Fiscal Year Project Launched

2017-2018

Project Description

Growing populations, a changing climate and increasing constraints on land, water and fertilizer together translate into increased risks to global food security and pressure to dramatically expand agricultural productivity in Canada – and quickly. This can’t happen, though, without accelerated plant breeding programs to develop high-yielding, climate-friendly and “earth-friendly” plant varieties. Further, Canada is required by the terms of international treaties and agreements to develop mechanisms for sharing these plants and the genetic information underlying them.
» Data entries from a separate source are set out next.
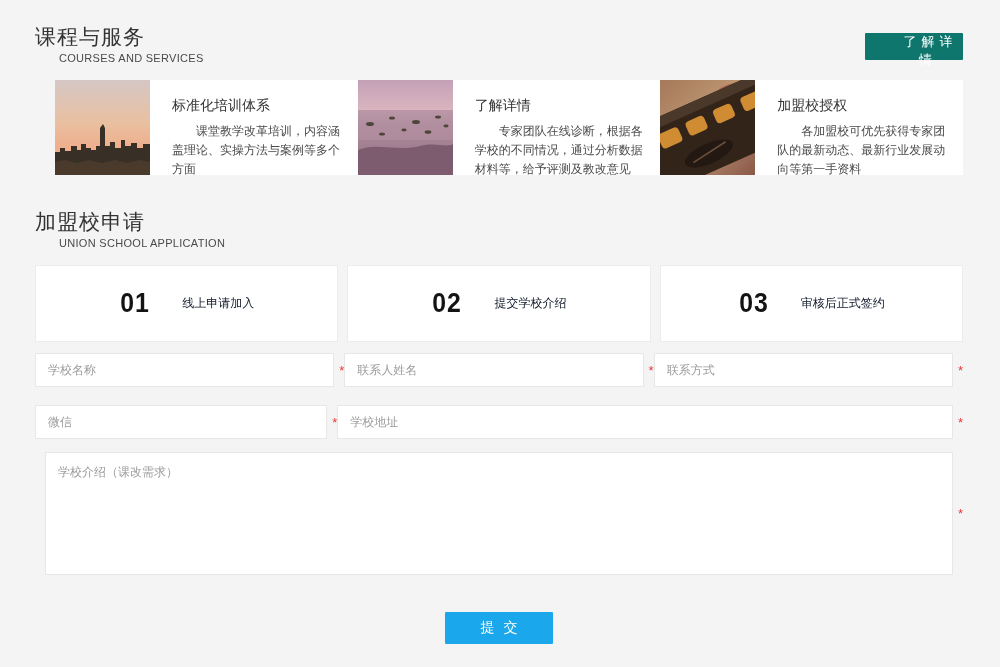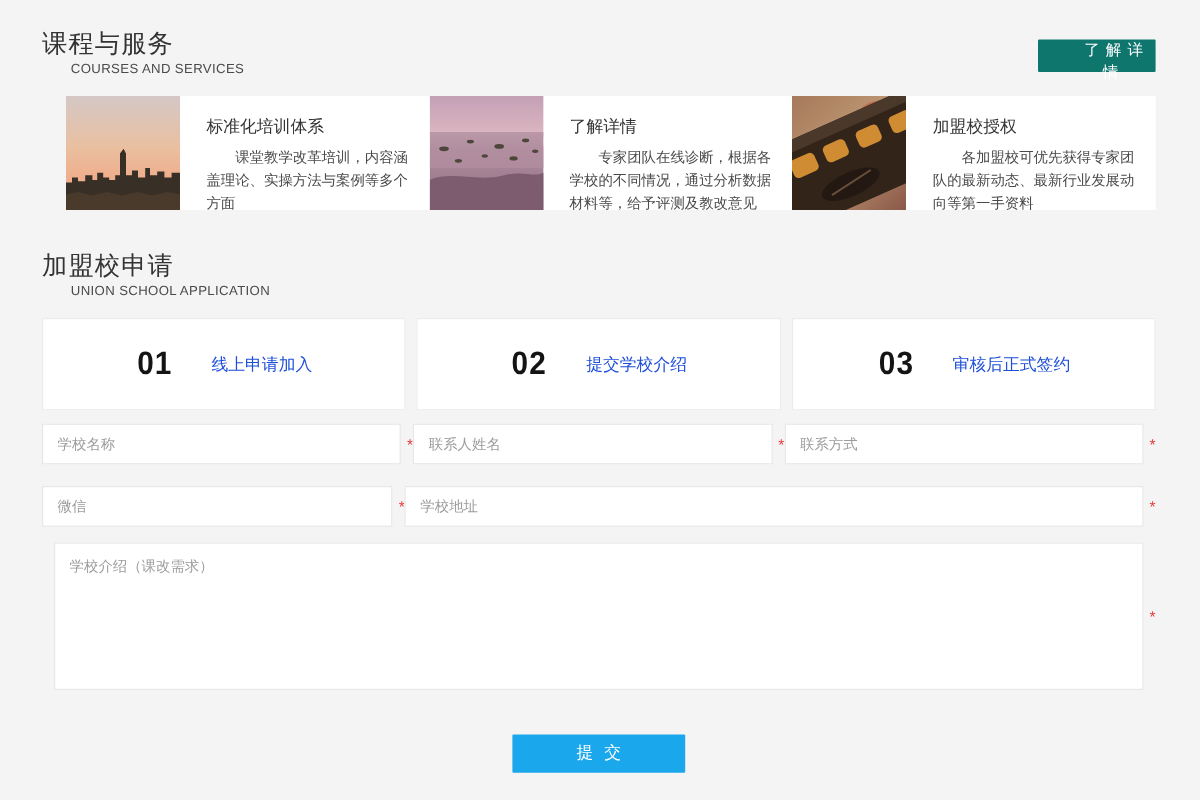--- a/index.html
+++ b/index.html
@@ -35,7 +35,7 @@
     display:flex; align-items:center; justify-content:center; gap:10px;
   }
   .step-num { font-size:27px; font-weight:700; color:#141414; letter-spacing:1px; transform:scaleX(.92); }
-  .step-label { font-size:14px; color:#1d4ed8;margin-left:21px; }
+  .step-label { font-size:12px; color:#0f172a;margin-left:21px; }
   
   .form-row { display:flex; gap:0; }
   .row1 { margin-top:11px; }

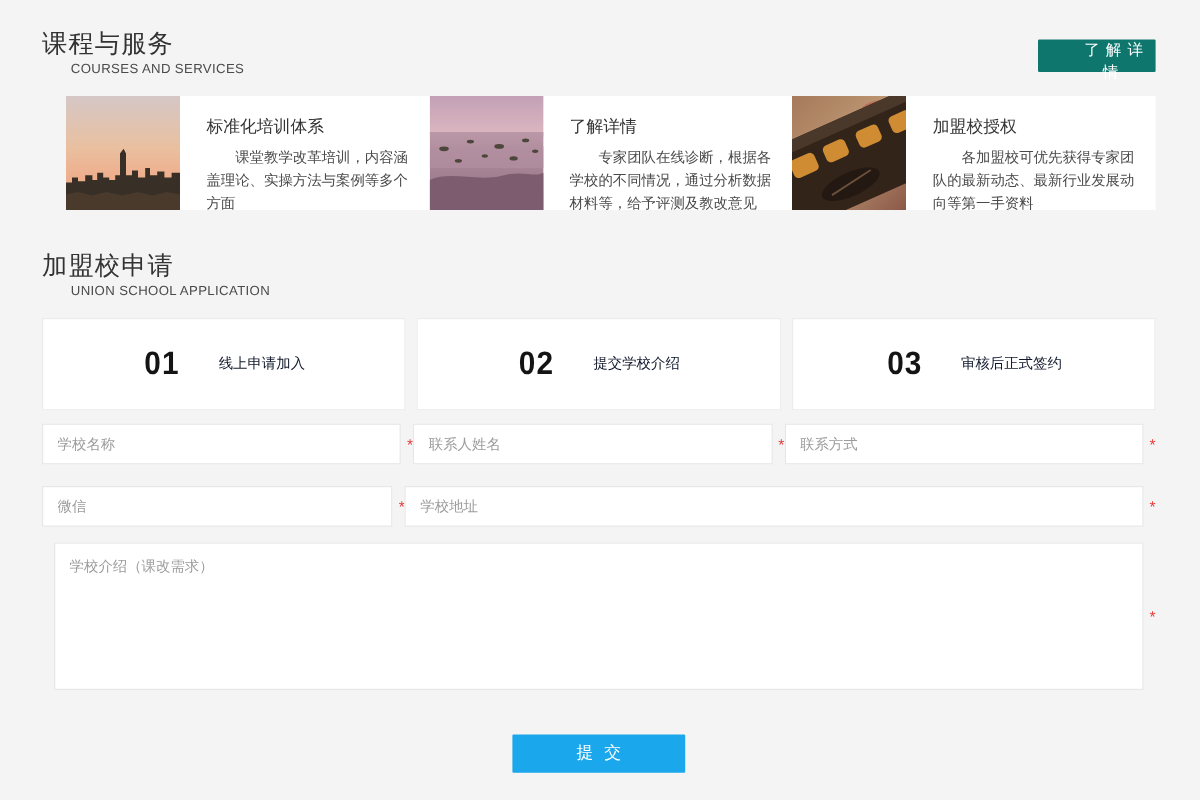--- a/index.html
+++ b/index.html
@@ -55,7 +55,7 @@
   }
   .submit-row { display:flex; justify-content:center; margin-top:37px; }
   .btn-submit {
-    width:144px; height:32px; border:none; cursor:pointer;
+    width:108px; height:32px; border:none; cursor:pointer;
     background:#1aa7ec; color:#fff; font-size:14px; letter-spacing:9px; text-indent:9px;
     font-family:inherit; border-radius:1px;
   }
DivSeek Canada is a project that will offer a way forward on both fronts. DivSeek Canada is the Canadian arm of an international initiative, DivSeek – a community driven effort involving a diverse set of partners who have voluntarily come together to unlock the potential of crop diversity to enhance the productivity, sustainability and resilience of crops and agricultural systems. This new Canadian-based project will accelerate plant breeding by leveraging the genetic diversity in the world’s live collections and seed banks to create a unified, coordinated and cohesive information management platform. Canadian stakeholders will be consulted to guide the development of the platform, establish it on Compute Canada infrastructure and populate it with genomic information for three Canadian crops (lentils, flax and sunflower). It will also make mapping, breeding and visualization tools available on the platform for plant breeders, develop training resources and develop a long-term plan for its continued enhancement, as well as sustainable hosting, outreach and stakeholder support in Canada.

The platform not only provides an expandable database for Canadian crop information, but also offers a model for the DivSeek initiative globally. It is expected to galvanize the use of genomic information by plant breeders to accelerate crop breeding in Canada, particularly in small to medium-sized crop communities who have not previously had the financial resources or bioinformatics skill set to exploit the genomic information available.